Aim of the task -
Check every line of the entries that follow, and copy the ones containing "none".

[Given records — start]

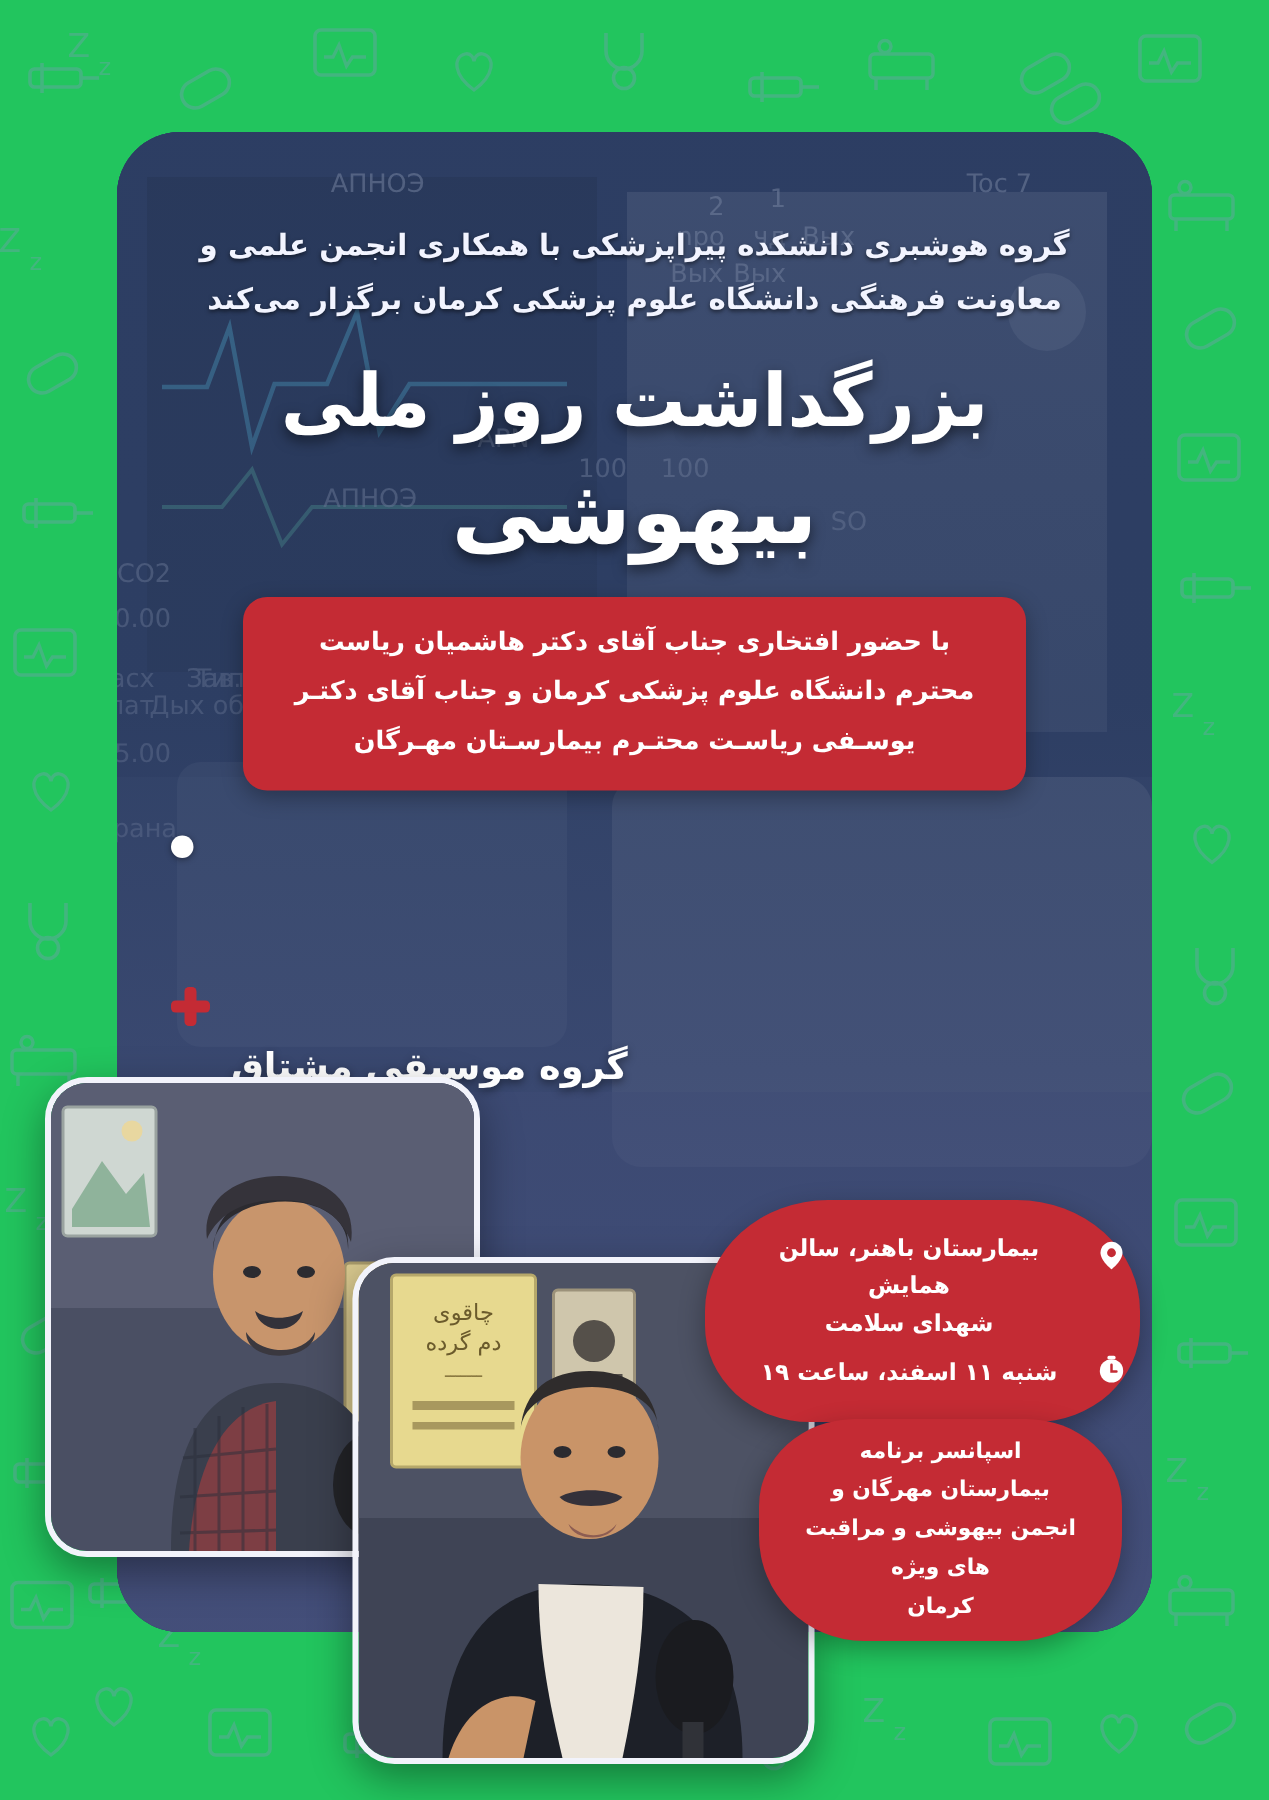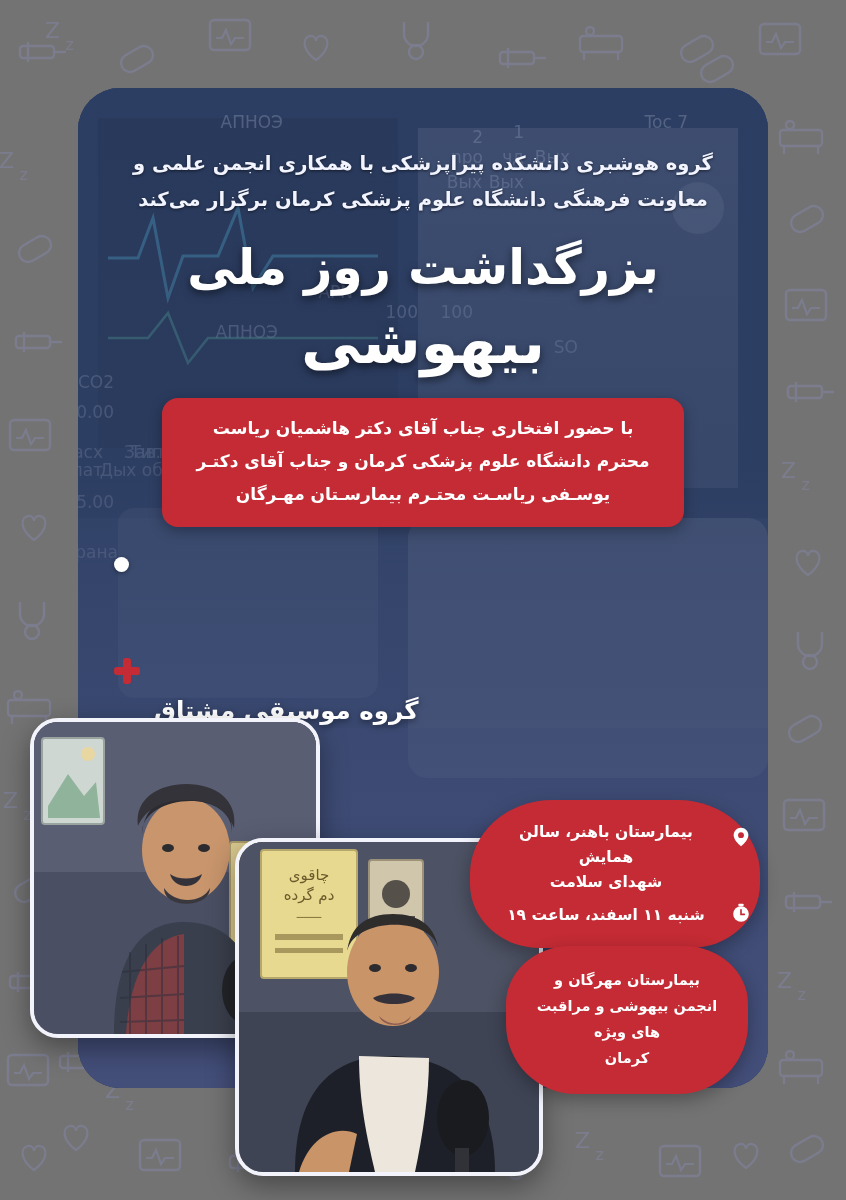--- a/index.html
+++ b/index.html
@@ -11,21 +11,21 @@
     height: 1200px;
     font-family: "DejaVu Sans", sans-serif;
     background: #5b5fa8;
     overflow: hidden;
   }
 
   .poster {
     position: relative;
     width: 846px;
     height: 1200px;
-    background: #737373;
+    background: #22c55e;
     overflow: hidden;
   }
 
   
   .wallpaper {
     position: absolute;
     inset: 0;
     opacity: 0.30;
     pointer-events: none;
   }
@@ -523,19 +523,20 @@
           <circle cx="12" cy="13" r="8.5" fill="#ffffff"></circle>
           <rect x="9" y="2" width="6" height="2.6" rx="1.2" fill="#ffffff"></rect>
           <path d="M12 8.5 v5 h3.6" stroke="#c42b34" stroke-width="1.8" fill="none" stroke-linecap="round"></path>
         </svg>
       </span>
     </div>
   </div>
 
   <div class="blob blob-sponsor">
     <div class="sponsor-text">
+      <div>اسپانسر برنامه</div>
       <div>بیمارستان مهرگان و</div>
       <div>انجمن بیهوشی و مراقبت های ویژه</div>
       <div>کرمان</div>
     </div>
   </div>
 
 </div>
 
 </body></html>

[Given records — finish]

Answer space -
     pointer-events: none;
           <path d="M12 8.5 v5 h3.6" stroke="#c42b34" stroke-width="1.8" fill="none" stroke-linecap="round"></path>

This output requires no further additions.